Hening selama sekian detik, hingga akhirnya terdengar desau nafas berat Taehyung.
"Mianhae noona, jeongmal mianhae noona, mianhae, mianhae." Ujarnya berkali-kali penuh penyesalan, dan aku juga bisa merasakan ada beban berat dalam permintaan maafnya.

Sungguh ini hanya tentang mengantar check up, tapi dia terdengar sangat menyesal seolah baru saja melakukan dosa besar, rasanya aku jadi tidak tega padanya, bukan hanya aku yang kecewa hari ini, dia juga sama kecewanya karena tidak bisa menemaniku.

"Its okay Tae. Noona tidak apa-apa, hanya segeralah pulang, noona merindukan mu, baby kita juga pasti sangat merindukan appanya."

"Nee, aku akan usahakan pulang malam ini noona."

"Kim Taehyung, saranghae."

"Nado." Balasnya sebelum menutup telepon.

"Nado" hanya "nado".

Meskipun aku berusaha sekuat hati untuk menenangkan diri, perasaanku tetap tak tenang. Ada yang membuatku takut, cemas belakangan ini. Semua menyangkut Taehyung, ya tentang sikap taehyung belakangan ini. Ada yang berbeda, dia... Berubah.

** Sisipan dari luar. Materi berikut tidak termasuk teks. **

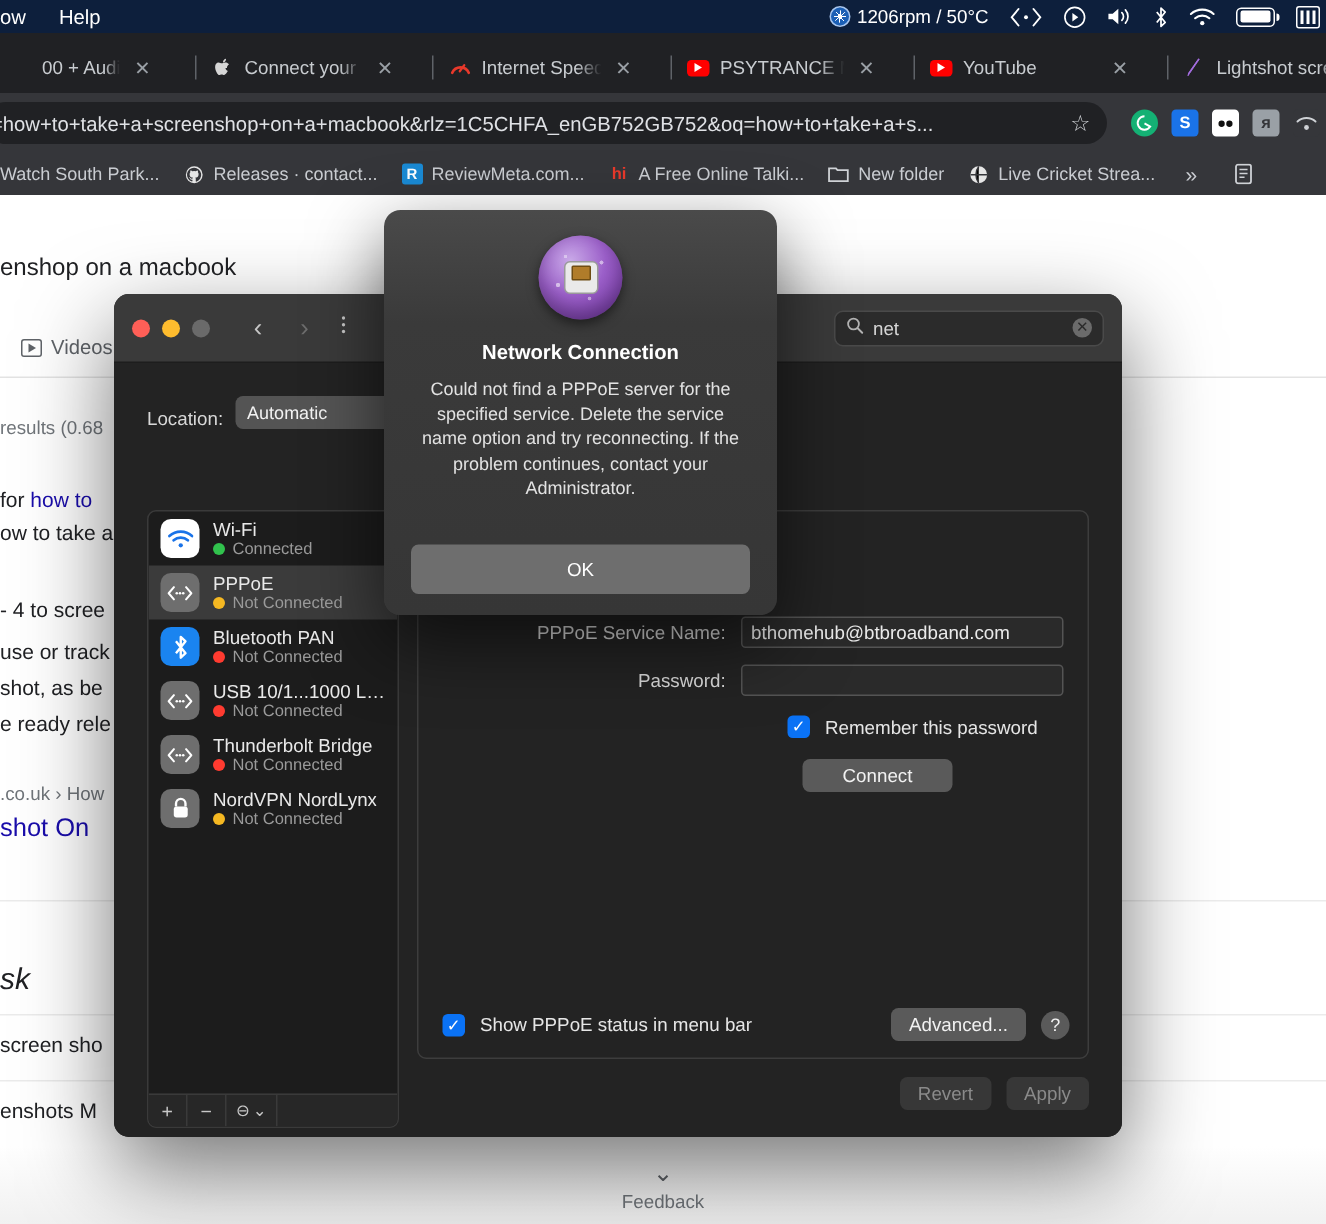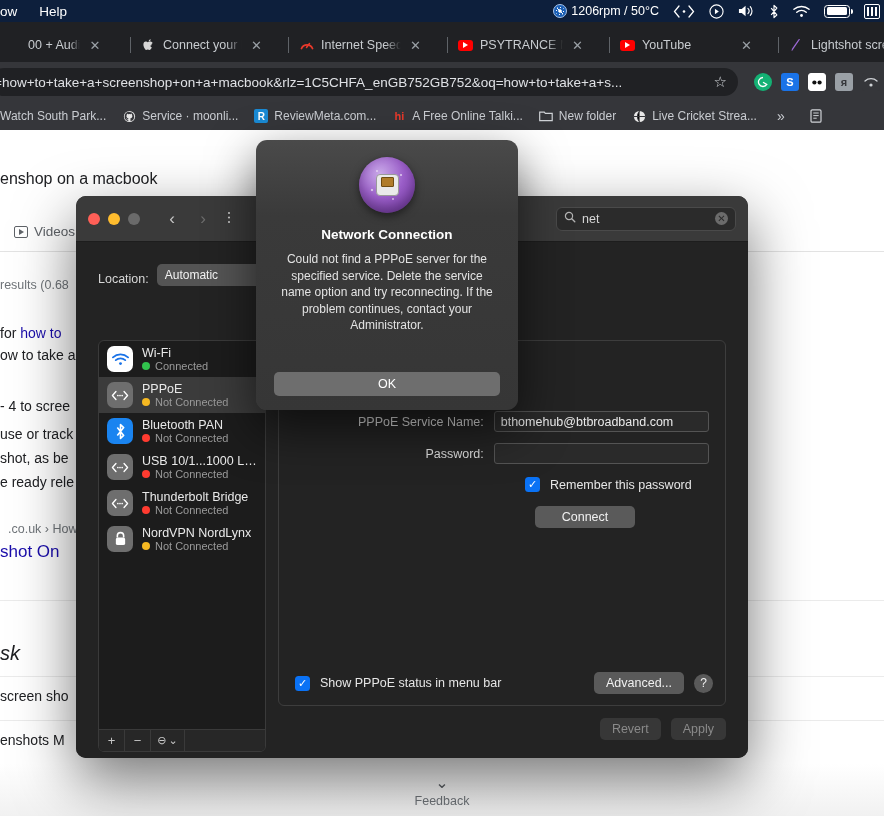--- a/index.html
+++ b/index.html
@@ -475,7 +475,7 @@
             <path d="M6.5 1.8a4.7 4.7 0 00-1.5 9.2c.2 0 .3-.1.3-.3v-.9c-1.3.3-1.6-.6-1.6-.6-.2-.5-.5-.7-.5-.7-.4-.3 0-.3 0-.3.5 0 .7.5.7.5.4.7 1.1.5 1.4.4 0-.3.2-.5.3-.7-1.1-.1-2.2-.5-2.2-2.3 0-.5.2-.9.5-1.2 0-.2-.2-.6 0-1.2 0 0 .4-.1 1.3.5a4.4 4.4 0 012.4 0c.9-.6 1.3-.5 1.3-.5.2.6 0 1 0 1.2.3.3.5.7.5 1.2 0 1.8-1.1 2.2-2.2 2.3.2.2.3.5.3 1v1.4c0 .2.1.3.3.3a4.7 4.7 0 00-1.4-9.2z" fill="#35363a"></path>
           </svg>
       </span>
-      <span>Service · moonli...</span>
+      <span>Releases · contact...</span>
     </span>
     <span class="bm">
       <span class="bm-ico" style="background:#1a8ad4;border-radius:2px;color:#fff;font-weight:bold;font-size:10px;">R</span>

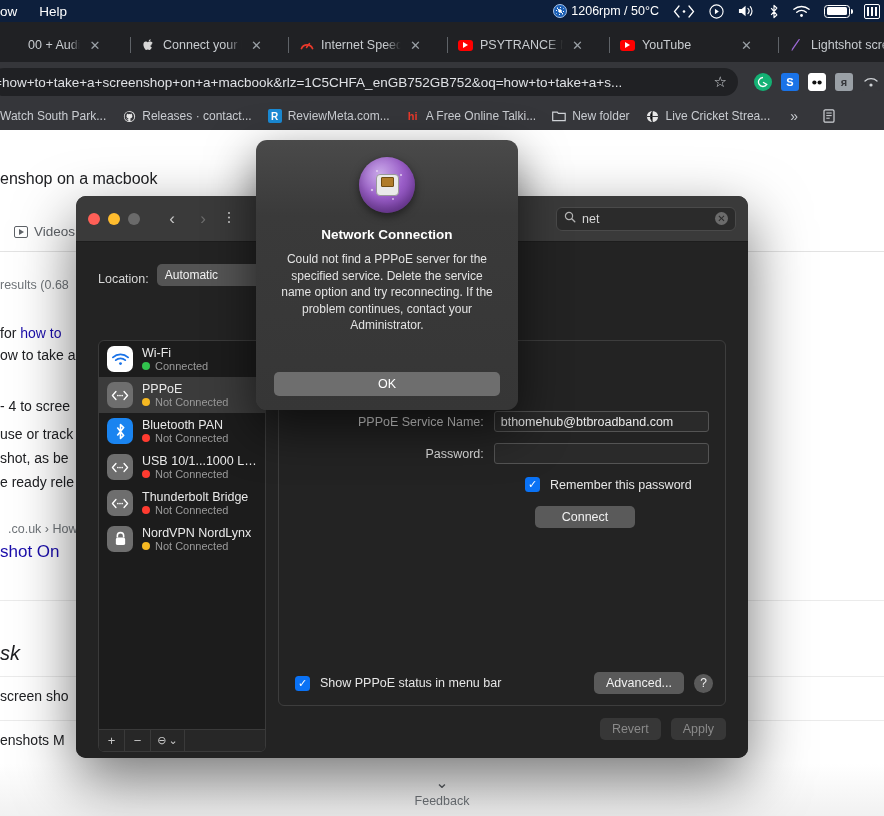--- a/index.html
+++ b/index.html
@@ -304,7 +304,7 @@
   .alert-title { color: #ffffff; font-size: 13.5px; font-weight: bold; margin-bottom: 9px; }
   .alert-msg { color: #e2e2e2; font-size: 12px; line-height: 16.5px; padding: 0 2px; }
   .alert-ok {
-    margin-top: auto; width: 100%; height: 24px; background: #6e6e6e;
+    margin-top: auto; width: 100%; height: 33px; background: #6e6e6e;
     border-radius: 5px; color: #fff; font-size: 12.5px;
     display: flex; align-items: center; justify-content: center;
   }

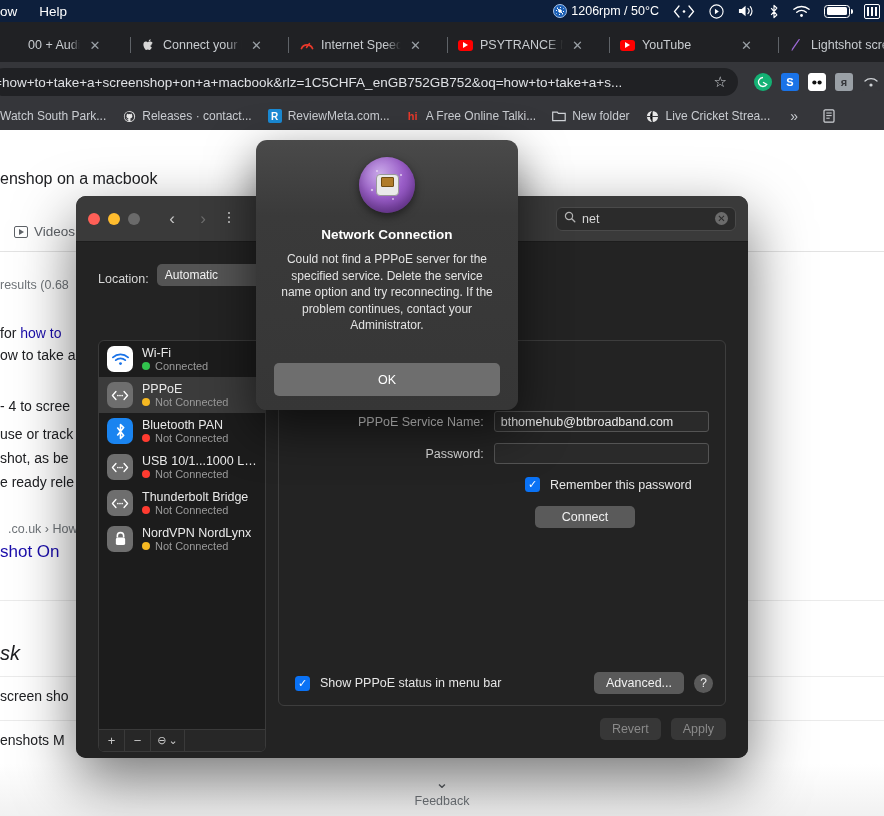--- a/index.html
+++ b/index.html
@@ -528,7 +528,7 @@
     <div class="res" style="top:320px;left:0;">shot, as be</div>
     <div class="res" style="top:344px;left:0;">e ready rele</div>
 
-    <div class="res" style="top:392px;left:0;font-size:12.5px;color:#70757a;padding-left:8px;">.co.uk › How</div>
+    <div class="res" style="top:392px;left:0;font-size:12.5px;color:#70757a;">.co.uk › How</div>
     <div class="res" style="top:412px;left:0;font-size:17px;color:#1a0dab;">shot On </div>
 
     <div class="page-line" style="top:470px"></div>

Dalam dua bulan terakhir sikapnya begitu lain, perhatian yang diberikan seolah terbagi-bagi, tidak sepenuhnya untuk kami. Check up dua bulan yang lalu, adalah yang terakhir dia menemani check up setelahnya dia selalu sangat sibuk, hingga jarang pulang dan sering melupakan janji yang dia buat denganku. Beberapa kali aku mencoba bertanya tapi jawabannya selalu sama dia sedang kebanjiran job.

Sebagai istri mana mungkin aku marah jika suami bekerja? Bukankah seorang istri seharusnya mendukung pekerjaan suami? Karena itulah aku diam saja. Tapi kali ini aku benar kecewa, kandunganku genap 9 bulan minggu lalu, harusnya kami check up bersama, tapi nyatanya sekarang aku tetap harus berangkat sendiri meskipun sudah berkali-kali mengatur ulang janji kami.

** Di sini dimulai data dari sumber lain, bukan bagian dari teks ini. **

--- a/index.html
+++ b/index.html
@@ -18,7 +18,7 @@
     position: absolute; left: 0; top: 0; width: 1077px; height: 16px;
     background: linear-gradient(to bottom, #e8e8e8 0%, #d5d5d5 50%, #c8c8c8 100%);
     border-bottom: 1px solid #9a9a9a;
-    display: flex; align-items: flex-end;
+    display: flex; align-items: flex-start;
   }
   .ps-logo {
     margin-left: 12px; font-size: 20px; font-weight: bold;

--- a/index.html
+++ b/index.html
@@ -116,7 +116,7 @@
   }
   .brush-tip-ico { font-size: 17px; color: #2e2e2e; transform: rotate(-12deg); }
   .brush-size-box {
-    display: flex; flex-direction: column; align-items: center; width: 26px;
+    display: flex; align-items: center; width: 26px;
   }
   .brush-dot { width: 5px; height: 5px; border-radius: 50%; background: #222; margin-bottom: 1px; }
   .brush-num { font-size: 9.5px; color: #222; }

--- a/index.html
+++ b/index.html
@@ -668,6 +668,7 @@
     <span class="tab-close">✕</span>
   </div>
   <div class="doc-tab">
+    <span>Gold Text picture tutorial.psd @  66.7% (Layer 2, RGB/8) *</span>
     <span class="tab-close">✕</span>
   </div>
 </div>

Memilih untuk menyingkirkan semua pikiran negatif aku mengambil tas yang tergeletak di sofa kemudian berlalu keluar, janji ku dengan Dokter Han 45 menit lagi. Begitu aku membuka pintu rumah, aku terkejut karena di depanku sudah berdiri seseorang yang membawa bungkusan berisi boneka dan set kasur lipat bayi lengkap.

"Eoh, Noona! Baru saja aku mau membunyikan bel." ucapnya riang menyunggingkan senyum lebar hingga matanya berubah menjadi garis.